_AIM OF THE TASK:_
Return a copy of each line in the listing that includes the word "right".
RECORDS SUPPLIED section start
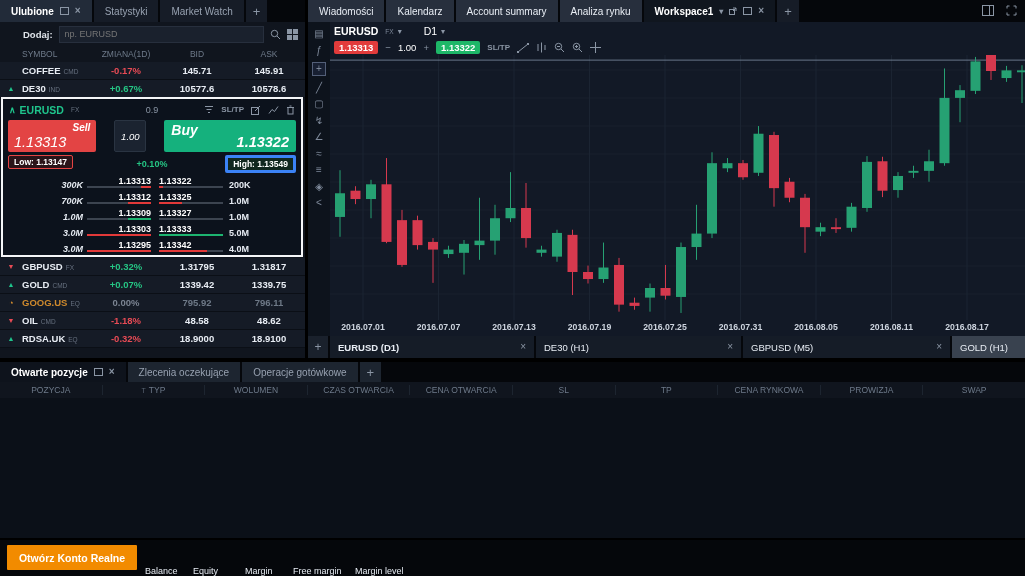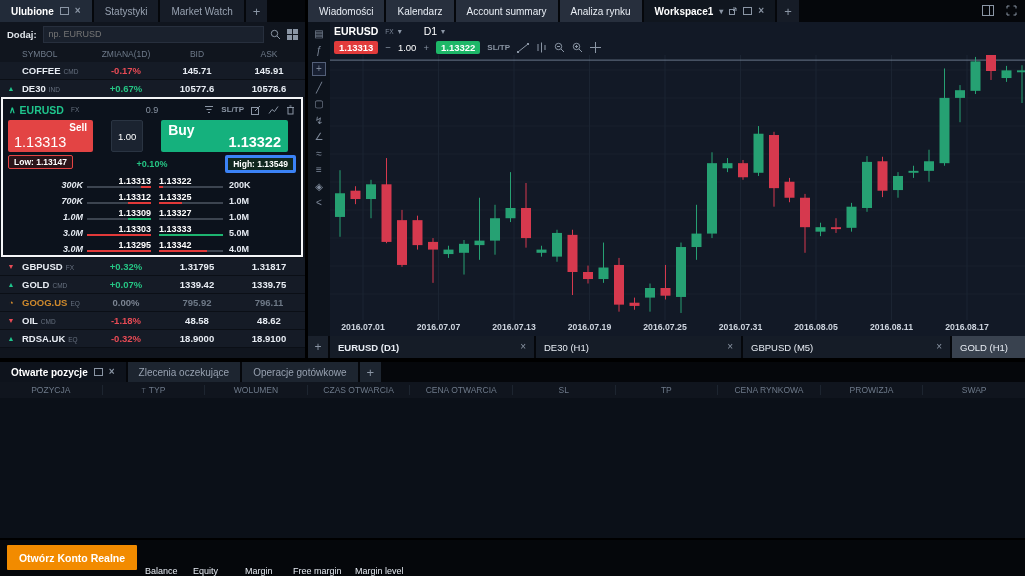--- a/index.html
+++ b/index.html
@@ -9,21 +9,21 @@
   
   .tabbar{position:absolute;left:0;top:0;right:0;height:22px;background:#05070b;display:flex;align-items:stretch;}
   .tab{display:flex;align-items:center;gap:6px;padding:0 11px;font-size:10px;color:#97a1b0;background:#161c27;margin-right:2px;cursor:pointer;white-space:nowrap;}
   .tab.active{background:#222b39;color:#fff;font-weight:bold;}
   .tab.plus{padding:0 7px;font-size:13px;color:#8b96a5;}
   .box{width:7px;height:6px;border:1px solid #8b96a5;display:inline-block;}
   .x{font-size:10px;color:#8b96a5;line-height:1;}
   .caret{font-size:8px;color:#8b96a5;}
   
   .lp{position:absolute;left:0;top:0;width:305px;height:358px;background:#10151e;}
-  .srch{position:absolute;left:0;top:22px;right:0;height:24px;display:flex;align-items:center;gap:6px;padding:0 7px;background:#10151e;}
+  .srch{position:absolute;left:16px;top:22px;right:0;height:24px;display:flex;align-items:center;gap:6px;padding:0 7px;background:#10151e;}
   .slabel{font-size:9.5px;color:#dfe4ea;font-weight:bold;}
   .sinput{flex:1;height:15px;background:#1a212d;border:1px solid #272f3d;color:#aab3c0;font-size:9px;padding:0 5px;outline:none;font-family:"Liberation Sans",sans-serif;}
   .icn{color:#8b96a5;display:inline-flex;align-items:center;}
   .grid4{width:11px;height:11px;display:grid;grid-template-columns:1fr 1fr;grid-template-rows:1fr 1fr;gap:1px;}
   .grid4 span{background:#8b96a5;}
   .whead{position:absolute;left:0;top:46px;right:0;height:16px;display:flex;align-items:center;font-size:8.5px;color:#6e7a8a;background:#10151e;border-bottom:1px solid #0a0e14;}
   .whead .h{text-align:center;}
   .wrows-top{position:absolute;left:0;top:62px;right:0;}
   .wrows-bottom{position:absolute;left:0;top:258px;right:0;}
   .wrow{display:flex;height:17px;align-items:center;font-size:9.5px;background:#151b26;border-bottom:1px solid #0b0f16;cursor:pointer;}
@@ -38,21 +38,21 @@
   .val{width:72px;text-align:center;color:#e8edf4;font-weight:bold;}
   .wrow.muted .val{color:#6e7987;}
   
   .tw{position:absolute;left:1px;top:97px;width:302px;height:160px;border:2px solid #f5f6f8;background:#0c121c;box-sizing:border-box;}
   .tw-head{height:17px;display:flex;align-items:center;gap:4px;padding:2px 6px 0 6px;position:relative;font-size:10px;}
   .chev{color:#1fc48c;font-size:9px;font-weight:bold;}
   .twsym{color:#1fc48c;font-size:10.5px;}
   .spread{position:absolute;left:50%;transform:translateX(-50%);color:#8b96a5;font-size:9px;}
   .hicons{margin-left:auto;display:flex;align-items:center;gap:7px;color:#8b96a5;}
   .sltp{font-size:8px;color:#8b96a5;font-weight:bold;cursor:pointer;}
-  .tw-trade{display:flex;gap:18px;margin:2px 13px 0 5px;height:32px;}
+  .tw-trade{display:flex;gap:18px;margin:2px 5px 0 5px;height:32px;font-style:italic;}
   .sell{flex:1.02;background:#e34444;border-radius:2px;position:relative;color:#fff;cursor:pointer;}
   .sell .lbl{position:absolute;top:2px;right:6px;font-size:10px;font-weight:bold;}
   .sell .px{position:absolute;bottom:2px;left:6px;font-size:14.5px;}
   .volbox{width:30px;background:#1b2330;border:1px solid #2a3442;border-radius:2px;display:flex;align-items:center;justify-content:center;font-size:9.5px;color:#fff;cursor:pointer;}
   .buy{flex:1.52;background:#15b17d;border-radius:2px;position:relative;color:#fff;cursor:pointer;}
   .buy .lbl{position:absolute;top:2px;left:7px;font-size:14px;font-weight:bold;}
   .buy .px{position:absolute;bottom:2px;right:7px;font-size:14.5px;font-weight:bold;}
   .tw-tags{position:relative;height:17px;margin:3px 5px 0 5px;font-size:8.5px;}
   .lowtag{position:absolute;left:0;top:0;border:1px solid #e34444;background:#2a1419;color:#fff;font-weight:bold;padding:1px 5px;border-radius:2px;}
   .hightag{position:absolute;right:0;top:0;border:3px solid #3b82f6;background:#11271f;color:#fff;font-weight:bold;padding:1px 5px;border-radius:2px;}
RECORDS SUPPLIED section end
RECORDS SUPPLIED section start
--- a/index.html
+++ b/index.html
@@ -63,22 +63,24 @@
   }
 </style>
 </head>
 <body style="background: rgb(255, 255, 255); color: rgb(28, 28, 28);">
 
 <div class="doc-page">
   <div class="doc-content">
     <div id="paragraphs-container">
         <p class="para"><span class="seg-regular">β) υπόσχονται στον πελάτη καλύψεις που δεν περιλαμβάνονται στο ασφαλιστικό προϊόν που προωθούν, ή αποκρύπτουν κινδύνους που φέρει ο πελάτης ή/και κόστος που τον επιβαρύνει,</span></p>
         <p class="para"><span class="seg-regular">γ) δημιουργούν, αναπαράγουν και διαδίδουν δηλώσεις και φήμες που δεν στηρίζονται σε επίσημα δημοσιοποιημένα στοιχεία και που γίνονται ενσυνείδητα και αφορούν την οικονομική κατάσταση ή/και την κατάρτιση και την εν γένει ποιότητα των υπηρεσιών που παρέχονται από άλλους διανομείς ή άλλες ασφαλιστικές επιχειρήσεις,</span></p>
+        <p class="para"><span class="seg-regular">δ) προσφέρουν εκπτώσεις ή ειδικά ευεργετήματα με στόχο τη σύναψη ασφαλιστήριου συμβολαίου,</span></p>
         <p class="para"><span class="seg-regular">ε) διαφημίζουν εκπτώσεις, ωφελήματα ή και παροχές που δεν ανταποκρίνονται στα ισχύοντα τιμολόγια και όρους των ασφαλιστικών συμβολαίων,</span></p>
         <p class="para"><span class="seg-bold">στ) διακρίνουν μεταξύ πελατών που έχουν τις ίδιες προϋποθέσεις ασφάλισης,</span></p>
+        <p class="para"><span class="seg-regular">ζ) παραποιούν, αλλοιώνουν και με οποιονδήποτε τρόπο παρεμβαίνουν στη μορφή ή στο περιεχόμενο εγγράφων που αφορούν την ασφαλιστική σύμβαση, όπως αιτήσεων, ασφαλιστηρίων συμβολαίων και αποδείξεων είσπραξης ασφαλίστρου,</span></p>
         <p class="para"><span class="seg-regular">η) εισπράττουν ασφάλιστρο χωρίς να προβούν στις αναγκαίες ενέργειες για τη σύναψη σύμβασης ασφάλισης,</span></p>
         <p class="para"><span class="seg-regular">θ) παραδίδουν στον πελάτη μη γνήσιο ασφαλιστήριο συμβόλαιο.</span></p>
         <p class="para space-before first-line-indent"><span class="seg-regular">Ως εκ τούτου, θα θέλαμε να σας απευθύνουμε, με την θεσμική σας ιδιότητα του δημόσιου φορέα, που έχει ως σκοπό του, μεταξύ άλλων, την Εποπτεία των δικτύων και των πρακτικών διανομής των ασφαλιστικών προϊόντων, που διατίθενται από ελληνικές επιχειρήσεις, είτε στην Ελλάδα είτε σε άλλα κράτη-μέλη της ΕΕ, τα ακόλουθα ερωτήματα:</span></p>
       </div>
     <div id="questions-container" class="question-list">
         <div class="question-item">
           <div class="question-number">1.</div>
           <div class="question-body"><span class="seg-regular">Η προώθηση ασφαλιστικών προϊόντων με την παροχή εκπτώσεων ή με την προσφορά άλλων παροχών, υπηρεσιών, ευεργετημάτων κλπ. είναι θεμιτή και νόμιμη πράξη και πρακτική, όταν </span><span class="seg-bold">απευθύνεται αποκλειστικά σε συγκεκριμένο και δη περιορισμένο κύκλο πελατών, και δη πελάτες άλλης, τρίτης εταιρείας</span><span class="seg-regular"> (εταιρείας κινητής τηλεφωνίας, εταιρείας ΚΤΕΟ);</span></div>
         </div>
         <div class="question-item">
RECORDS SUPPLIED section end
_RESPONSE TO THIS EXERCISE:_
   .tabbar{position:absolute;left:0;top:0;right:0;height:22px;background:#05070b;display:flex;align-items:stretch;}
   .tab{display:flex;align-items:center;gap:6px;padding:0 11px;font-size:10px;color:#97a1b0;background:#161c27;margin-right:2px;cursor:pointer;white-space:nowrap;}
-  .srch{position:absolute;left:0;top:22px;right:0;height:24px;display:flex;align-items:center;gap:6px;padding:0 7px;background:#10151e;}
+  .srch{position:absolute;left:16px;top:22px;right:0;height:24px;display:flex;align-items:center;gap:6px;padding:0 7px;background:#10151e;}
   .whead{position:absolute;left:0;top:46px;right:0;height:16px;display:flex;align-items:center;font-size:8.5px;color:#6e7a8a;background:#10151e;border-bottom:1px solid #0a0e14;}
   .wrows-top{position:absolute;left:0;top:62px;right:0;}
   .wrows-bottom{position:absolute;left:0;top:258px;right:0;}
   .sell .lbl{position:absolute;top:2px;right:6px;font-size:10px;font-weight:bold;}
   .buy .px{position:absolute;bottom:2px;right:7px;font-size:14.5px;font-weight:bold;}
   .hightag{position:absolute;right:0;top:0;border:3px solid #3b82f6;background:#11271f;color:#fff;font-weight:bold;padding:1px 5px;border-radius:2px;}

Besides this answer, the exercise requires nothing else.